ASSIGNMENT –
Give back exactly the lines of the data below, starting with the line that has "Kristy Chow was" and going on through the line that has "of interest with".

SUPPLIED MATERIAL –
========

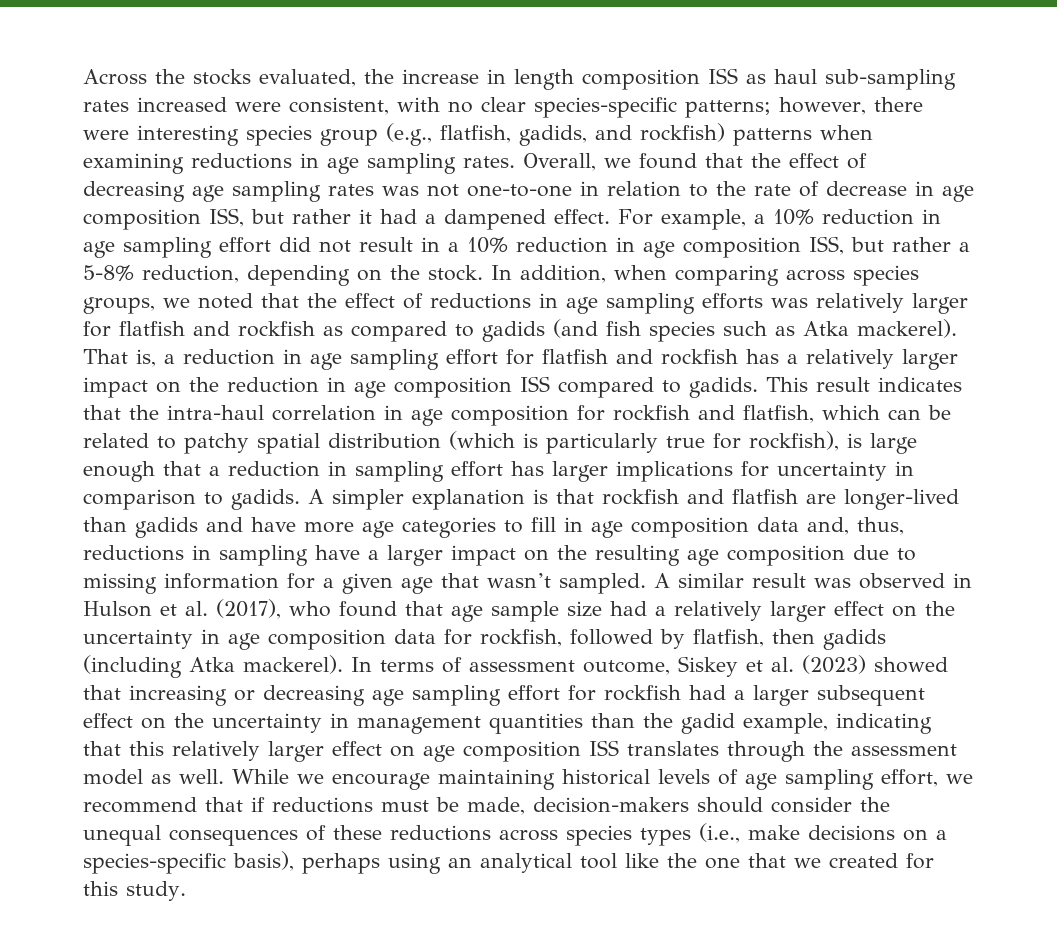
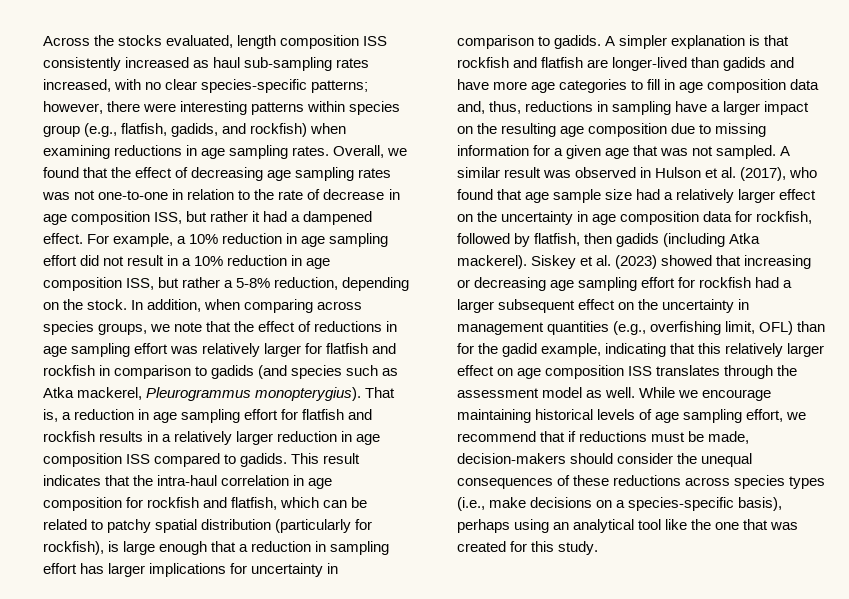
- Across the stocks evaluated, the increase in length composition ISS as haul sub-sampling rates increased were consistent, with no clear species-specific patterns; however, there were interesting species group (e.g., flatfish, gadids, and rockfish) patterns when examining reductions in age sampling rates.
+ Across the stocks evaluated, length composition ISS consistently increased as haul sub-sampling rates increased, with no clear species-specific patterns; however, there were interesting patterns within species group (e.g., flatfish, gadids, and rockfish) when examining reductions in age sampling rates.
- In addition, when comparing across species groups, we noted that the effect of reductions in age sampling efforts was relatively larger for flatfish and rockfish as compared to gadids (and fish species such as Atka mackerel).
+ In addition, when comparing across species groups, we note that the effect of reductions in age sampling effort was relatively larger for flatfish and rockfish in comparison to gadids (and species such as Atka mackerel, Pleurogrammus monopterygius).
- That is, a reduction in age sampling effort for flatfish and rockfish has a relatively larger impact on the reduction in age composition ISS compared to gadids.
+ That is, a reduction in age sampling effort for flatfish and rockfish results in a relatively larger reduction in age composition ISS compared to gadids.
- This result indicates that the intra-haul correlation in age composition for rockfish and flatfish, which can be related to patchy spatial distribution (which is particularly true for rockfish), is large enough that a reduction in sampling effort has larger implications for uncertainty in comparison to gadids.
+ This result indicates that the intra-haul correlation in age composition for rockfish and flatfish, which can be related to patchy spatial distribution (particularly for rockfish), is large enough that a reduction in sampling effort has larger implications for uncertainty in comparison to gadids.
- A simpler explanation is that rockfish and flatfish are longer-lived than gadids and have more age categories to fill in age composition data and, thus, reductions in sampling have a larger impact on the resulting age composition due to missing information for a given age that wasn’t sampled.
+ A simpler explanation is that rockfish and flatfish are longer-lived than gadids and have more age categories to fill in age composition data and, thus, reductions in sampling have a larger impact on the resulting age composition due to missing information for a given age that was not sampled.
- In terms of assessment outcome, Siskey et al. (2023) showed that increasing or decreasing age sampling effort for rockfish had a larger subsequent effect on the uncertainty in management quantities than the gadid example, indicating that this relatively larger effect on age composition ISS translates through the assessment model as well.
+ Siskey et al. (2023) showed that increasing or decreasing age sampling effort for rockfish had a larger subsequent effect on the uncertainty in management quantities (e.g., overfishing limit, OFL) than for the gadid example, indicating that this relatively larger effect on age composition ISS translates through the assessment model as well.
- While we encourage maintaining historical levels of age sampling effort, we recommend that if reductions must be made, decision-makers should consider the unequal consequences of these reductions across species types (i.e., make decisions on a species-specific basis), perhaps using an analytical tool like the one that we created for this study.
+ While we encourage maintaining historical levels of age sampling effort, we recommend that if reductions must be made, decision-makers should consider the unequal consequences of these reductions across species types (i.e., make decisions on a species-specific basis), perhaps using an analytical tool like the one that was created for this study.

========

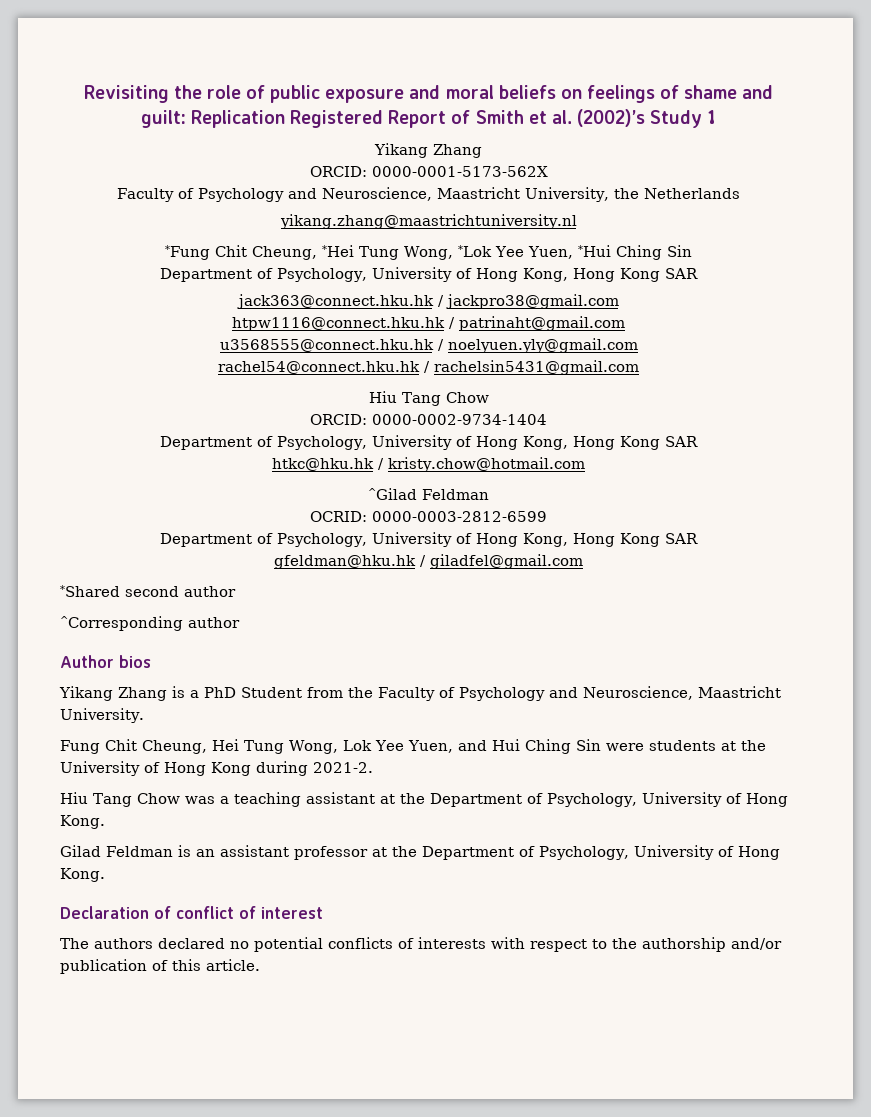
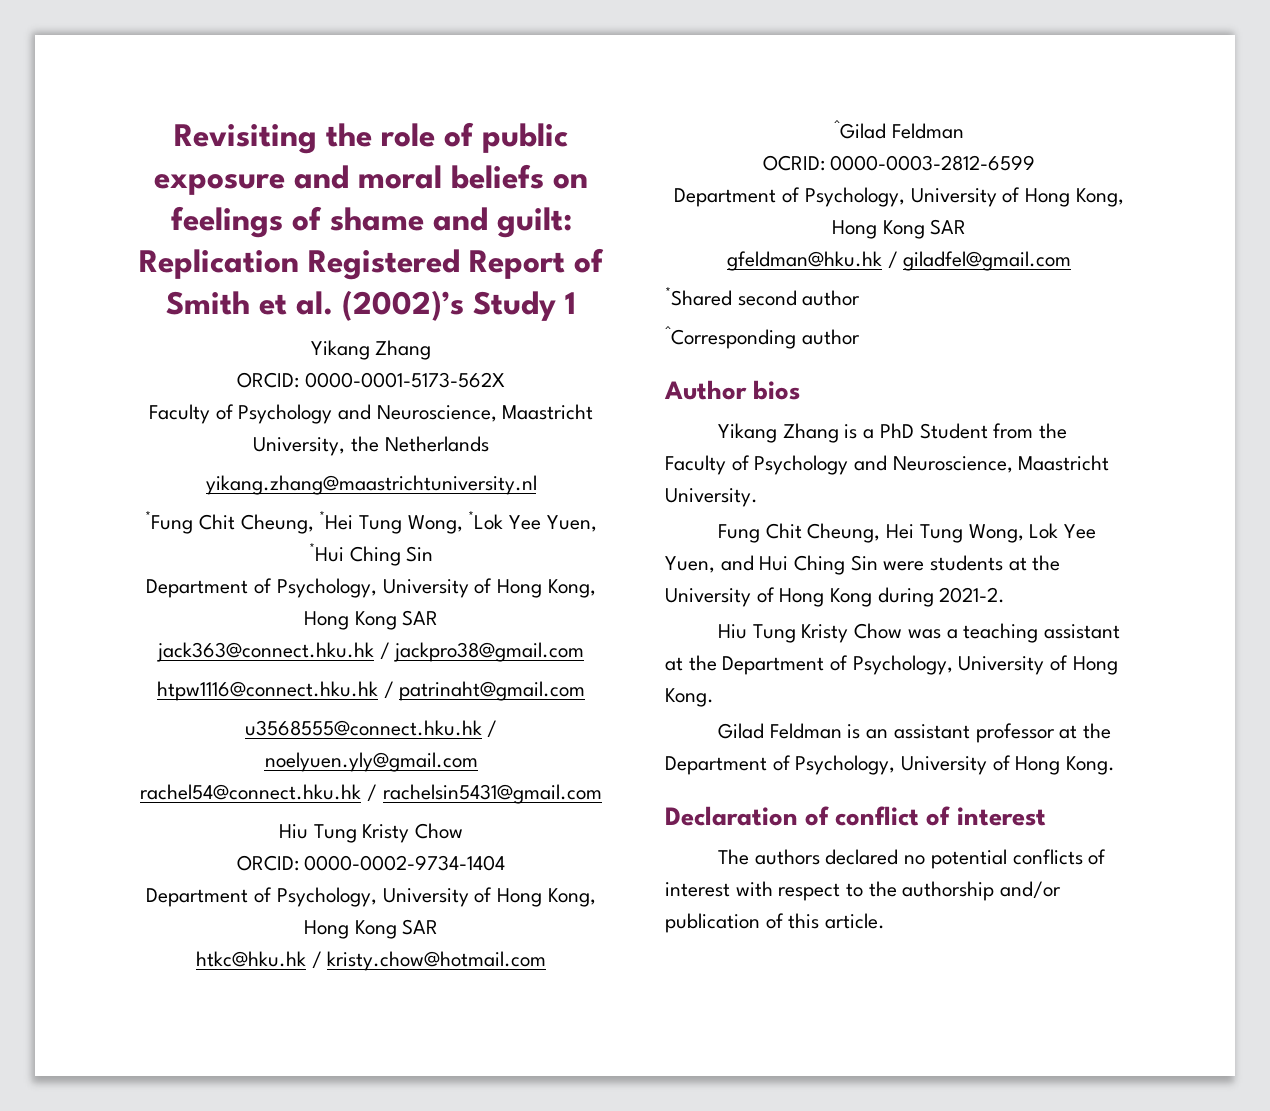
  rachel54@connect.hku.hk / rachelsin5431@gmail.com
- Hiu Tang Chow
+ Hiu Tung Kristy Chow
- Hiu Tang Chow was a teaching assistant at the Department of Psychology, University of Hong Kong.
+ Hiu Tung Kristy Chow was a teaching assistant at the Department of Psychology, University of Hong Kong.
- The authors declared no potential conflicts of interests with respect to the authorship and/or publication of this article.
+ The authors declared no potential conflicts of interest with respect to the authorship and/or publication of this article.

========

WORKED SOLUTION –
+ Hiu Tung Kristy Chow was a teaching assistant at the Department of Psychology, University of Hong Kong.
- The authors declared no potential conflicts of interests with respect to the authorship and/or publication of this article.
+ The authors declared no potential conflicts of interest with respect to the authorship and/or publication of this article.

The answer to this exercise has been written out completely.